TOKYO -- After Fukushima suffered the world’s worst nuclear meltdown since Chernobyl nearly three years ago, Japanese government officials say the region's food is safe to eat. Problem is, neither its producers nor consumers trust them anymore.
While not quite the proverbial breadbasket of Japan, Fukushima was, for a long time, home to the nation’s fourth-largest farming area and has long supported itself through the production of rice, fruits, vegetables, tobacco and silk, in addition to a hefty supply of fish and seafood fetched from its 100-mile coastline.
Since the meltdown, Fukushima has dropped from the nation’s fourth-largest rice producer to its seventh, with production reportedly slipping 17 percent, according to the agriculture ministry. Roughly 100,000 farmers have lost an estimated 105 billion yen ($1 billion). Livestock farming once thrived in Fukushima – until most of its farmers were forced to evacuate after the meltdown, and 5,000 cattle were ordered slaughtered and the rest were left to starve to death.
At a testy meeting last fall between government representatives and farmers from Sukagawa and Soma, two of Fukushima’s largest food-producing areas, one Sukagawa farmer noted that the government approves of shipments of food that test below 100 becquerels (units of radioactivity) per kilogram, lower than its original 500 Bq limit (and in line with global standards), selling it at below-market value. But he would not allow his own family to eat the food he is allowed to sell.
“We won’t eat it ourselves, but you tell us to sell it to others. Do you know how guilty this makes us feel? There is no pride or joy in our work anymore.”
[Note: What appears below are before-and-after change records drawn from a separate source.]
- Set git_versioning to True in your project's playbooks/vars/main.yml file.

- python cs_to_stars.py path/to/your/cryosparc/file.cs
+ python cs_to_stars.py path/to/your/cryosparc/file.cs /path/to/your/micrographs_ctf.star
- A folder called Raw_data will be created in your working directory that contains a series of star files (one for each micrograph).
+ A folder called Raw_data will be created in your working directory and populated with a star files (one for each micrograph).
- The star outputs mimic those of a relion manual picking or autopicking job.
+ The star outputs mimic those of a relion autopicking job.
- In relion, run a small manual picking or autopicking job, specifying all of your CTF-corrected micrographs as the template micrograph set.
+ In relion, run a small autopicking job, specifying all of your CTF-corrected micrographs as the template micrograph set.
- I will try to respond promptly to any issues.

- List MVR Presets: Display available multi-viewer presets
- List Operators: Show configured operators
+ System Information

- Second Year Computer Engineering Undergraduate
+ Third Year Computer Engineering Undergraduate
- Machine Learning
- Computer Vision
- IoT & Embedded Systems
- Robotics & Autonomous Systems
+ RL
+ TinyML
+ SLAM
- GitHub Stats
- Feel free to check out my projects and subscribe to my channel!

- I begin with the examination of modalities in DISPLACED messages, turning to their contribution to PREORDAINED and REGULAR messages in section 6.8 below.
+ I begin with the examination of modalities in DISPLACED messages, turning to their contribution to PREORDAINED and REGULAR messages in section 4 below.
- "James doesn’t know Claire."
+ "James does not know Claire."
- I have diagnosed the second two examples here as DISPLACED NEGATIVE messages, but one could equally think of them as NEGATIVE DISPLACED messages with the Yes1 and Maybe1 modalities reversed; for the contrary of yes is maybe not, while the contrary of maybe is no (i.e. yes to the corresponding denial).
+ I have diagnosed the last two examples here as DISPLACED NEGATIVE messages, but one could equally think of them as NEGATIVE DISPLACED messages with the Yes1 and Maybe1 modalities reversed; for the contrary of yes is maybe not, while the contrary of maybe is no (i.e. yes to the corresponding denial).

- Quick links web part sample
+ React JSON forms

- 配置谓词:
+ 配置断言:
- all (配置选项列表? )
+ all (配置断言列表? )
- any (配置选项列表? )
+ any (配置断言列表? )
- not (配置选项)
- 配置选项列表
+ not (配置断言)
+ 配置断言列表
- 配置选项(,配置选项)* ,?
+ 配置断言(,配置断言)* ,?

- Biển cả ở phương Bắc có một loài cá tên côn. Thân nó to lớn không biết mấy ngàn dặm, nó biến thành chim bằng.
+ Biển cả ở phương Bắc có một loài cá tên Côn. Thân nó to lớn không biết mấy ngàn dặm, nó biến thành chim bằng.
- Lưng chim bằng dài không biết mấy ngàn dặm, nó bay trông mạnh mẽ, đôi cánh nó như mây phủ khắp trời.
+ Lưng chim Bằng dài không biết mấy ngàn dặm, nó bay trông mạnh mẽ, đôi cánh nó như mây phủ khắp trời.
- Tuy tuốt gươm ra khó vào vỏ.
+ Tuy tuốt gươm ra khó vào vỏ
But despite the gut instinct that food from Fukushima cannot be safe, prominent scientists back up the government, with some noting that early evacuations, land-restriction and decontamination efforts, together with Japan’s natural iodine-rich seafood diet, make Fukushima’s food today safer than an average CT scan.
The real culprit of Fukushima’s agricultural industry’s woes may be what most Japanese consider egregious government lies and obfuscation (most notably, waiting two months before even conceding the word ‘meltdown’), tight-lipped secrecy around its data and laughably low-tech decontamination strategies that don’t seem like a match for nuclear contamination. And compounding the problem is that some scientists agree the data isn’t good.
Nancy Foust, a U.S.-based researcher and technology and communications specialist with SimplyInfo.org, a multi-disciplinary U.S.-based research group monitoring the Fukushima decontamination efforts, says, “We have found efforts to decontaminate rice paddies, but hard data on things like before-and-after crops have been hard to come by. The decontamination techniques so far have involved either deep tilling to shove the top soil down deep, or mixing in potassium to try to prevent the plants from taking up cesium.”
And that’s the rub: Most of the techniques employed in Japan – ranging from soil scraping (skimming of the first three centimeters of soil and storing it in massive canvas bags called “ton packs”), to tilling, to power blasting the bark off fruit trees or water sweeping with Karchers (high-pressure, industrial strength cleaning machines) – are primitive at best, near-replicas of strategies used in Chernobyl nearly 28 years ago. Worse, the results of such efforts are often kept secret, or at least oblique, by the government officials overseeing them.
“All of our requests for disclosure have been rejected,” says Nobuyoshi Ito, a rice farmer in Iidate and former systems engineer who has emerged as a widely cited grassroots expert on decontamination. He has been conducting his own tests with Geiger counters and other equipment to compare results with government figures, sending them to a laboratory in Shizuoka prefecture for confirmation. (A technician at the lab said he was actually better informed than most Japanese government officials on the subject of contamination.) “Even the Ministry of the Environment, the ones who actually lead the decontamination work, are unclear, or at a loss to specifically quantify their assessments. When we ask them about the possible reduction of the rate of radiation, they answer, ‘We won't know until we try.’” According to Ito, the government keeps kicking the can down the road, refusing to publicly release its findings, claiming that they are still in progress.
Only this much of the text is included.